WORK TO COMPLETE: Only the lines from the one with "text: 38 ->" to the end of the data below should be given again, exactly, with both ends included and pictures omitted.

[Web page edit records]
"""
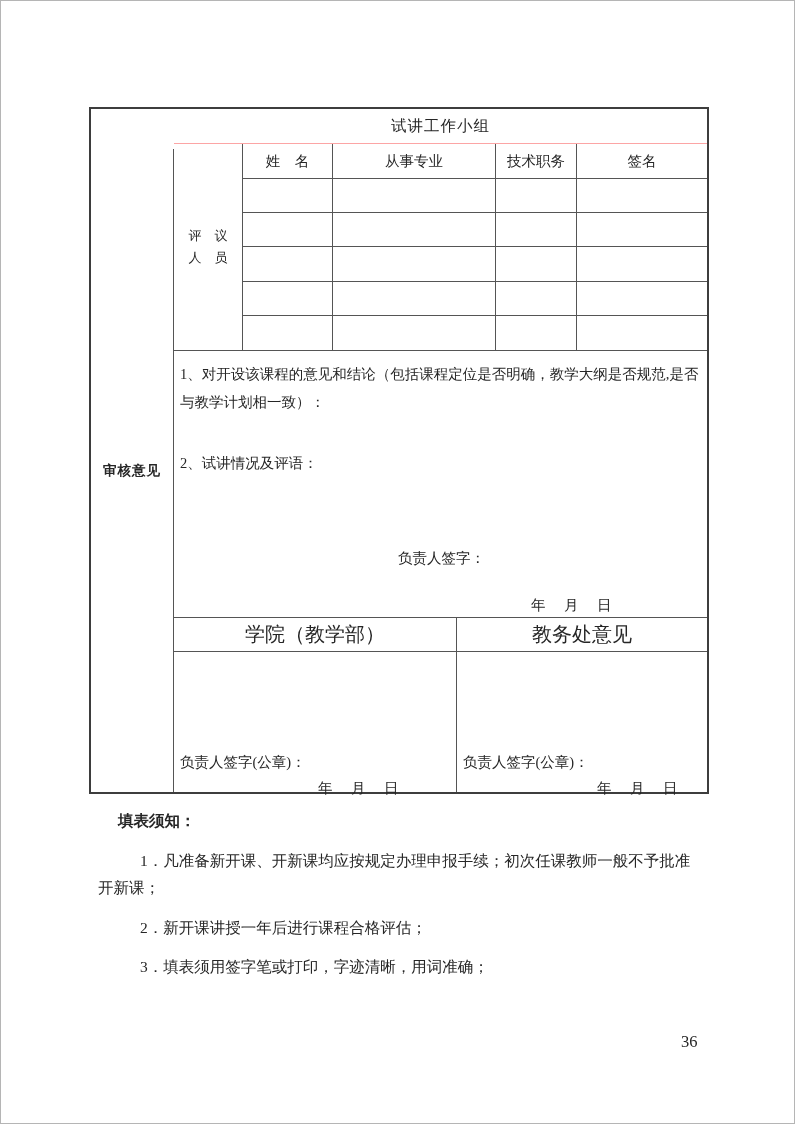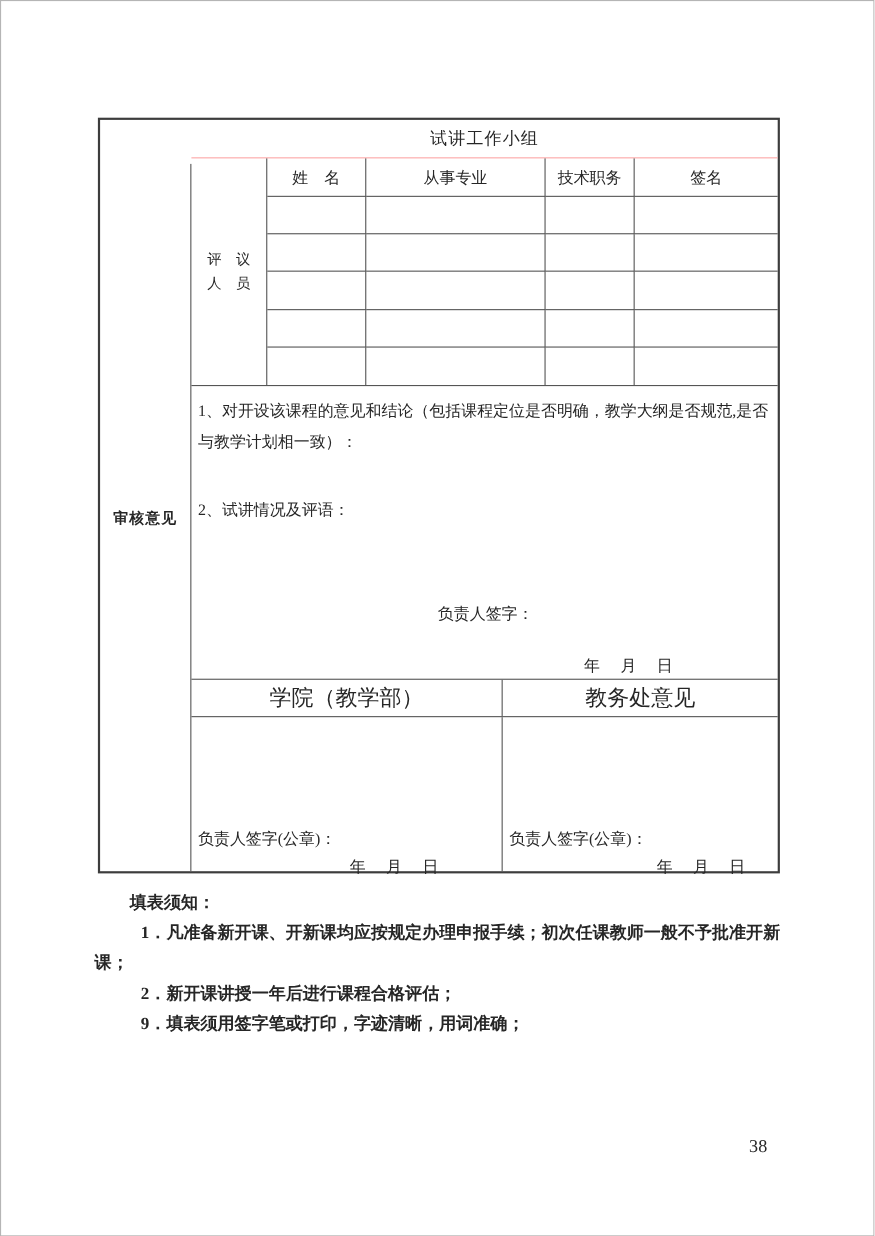"1．凡准备新开课、开新课均应按规定办理申报手续；初次任课教师一般不予批准开新课；" .notes p { font-weight: bold -> none; margin: 0 -> 12px }
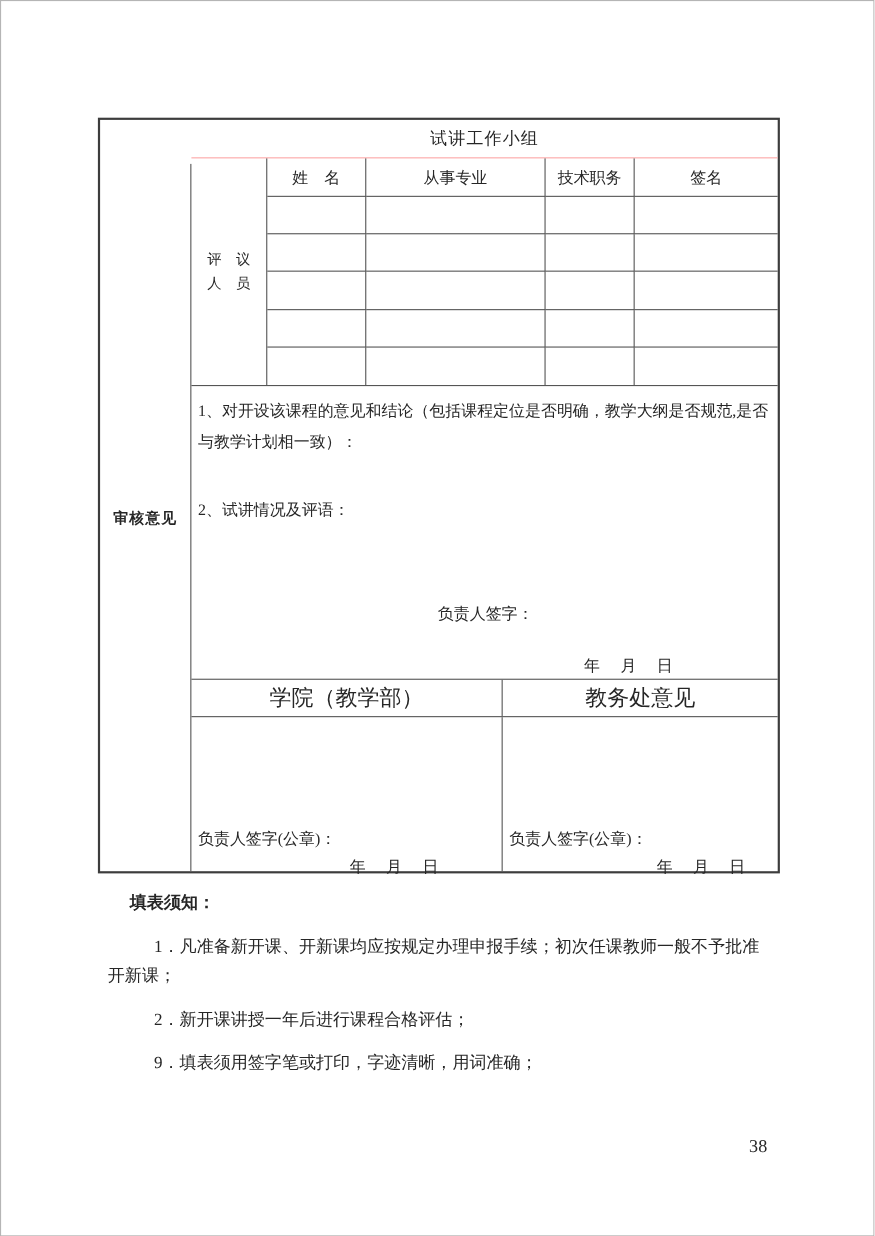"9．填表须用签字笔或打印，字迹清晰，用词准确；" p { text: 9 -> 3 }
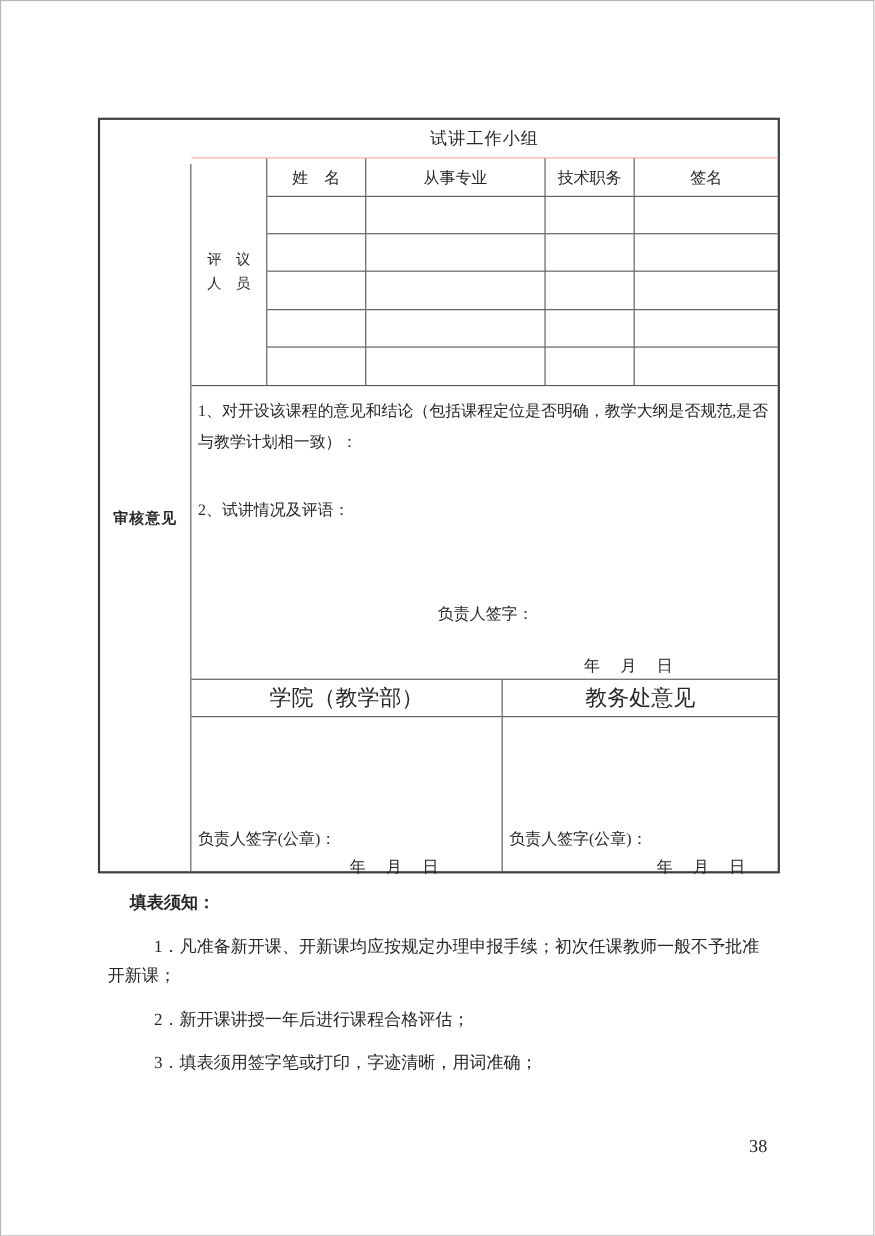"38" div.page-number { text: 38 -> 36 }
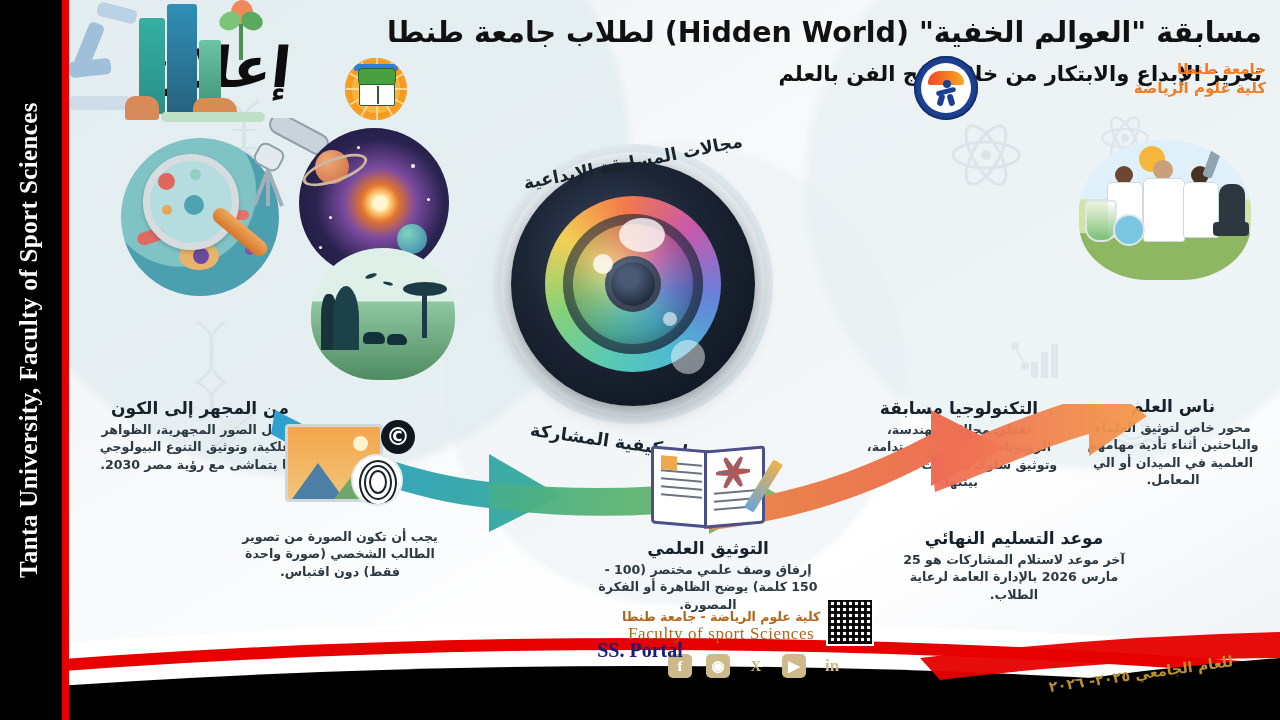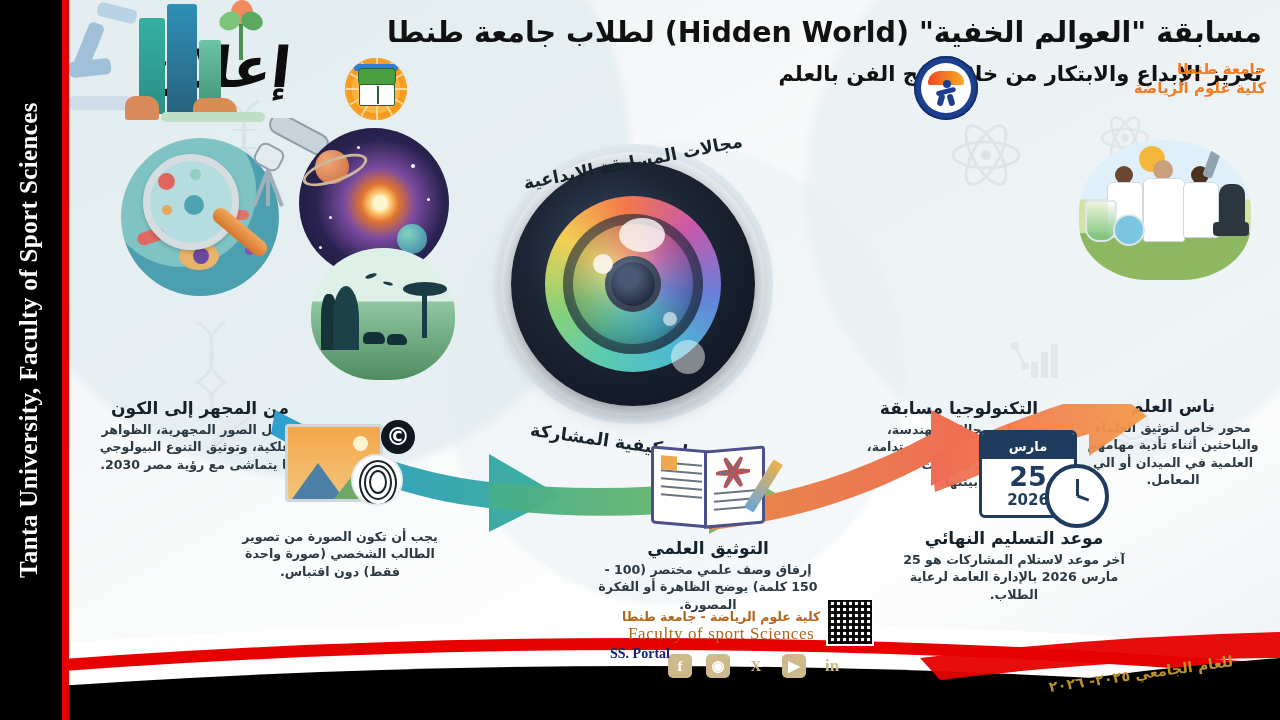"مارس" div.cal-icon { html: <div> <div> <span></span> <span></span> <span>مارس</span> <span>25</span> <span>2026</span> </div> <span> <i></i> <i></i> </span> </div> -> none }
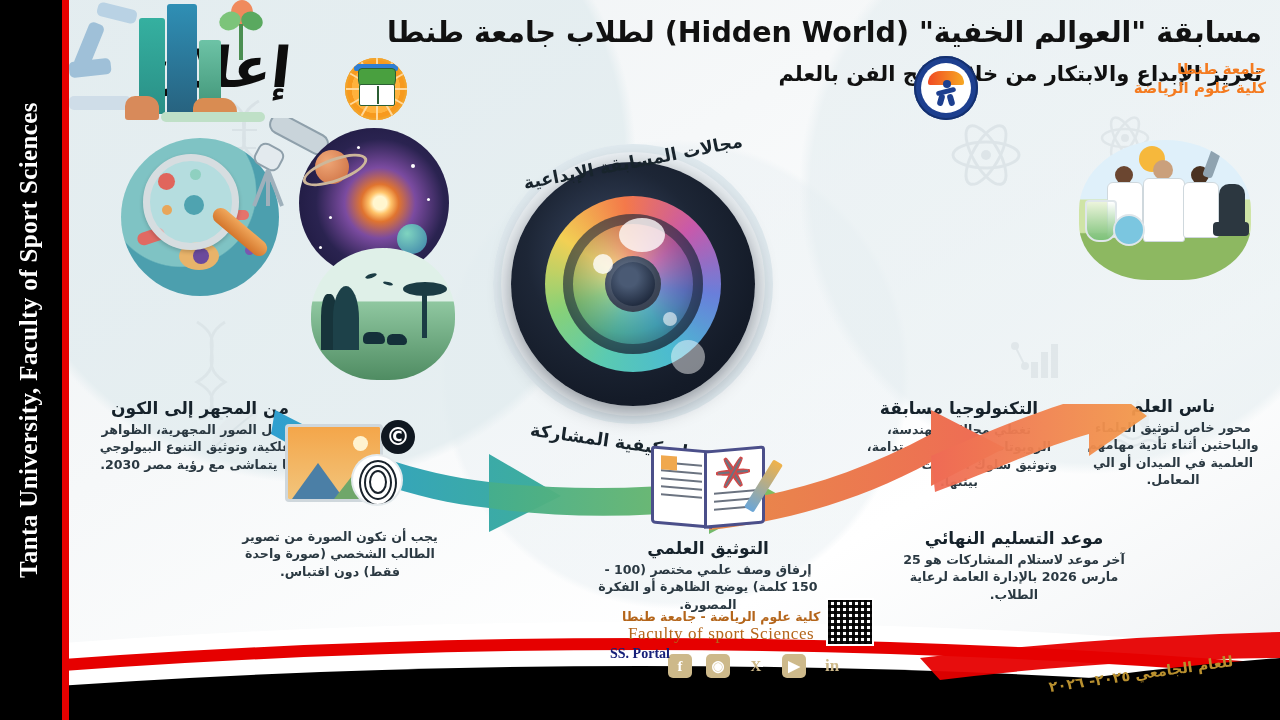"SS. Portal" .ssportal { font-size: 14px -> 20px }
"""
WRITTEN SOLUTION:
"38" div.page-number { text: 38 -> 36 }
"مارس" div.cal-icon { html: <div> <div> <span></span> <span></span> <span>مارس</span> <span>25</span> <span>2026</span> </div> <span> <i></i> <i></i> </span> </div> -> none }
"SS. Portal" .ssportal { font-size: 14px -> 20px }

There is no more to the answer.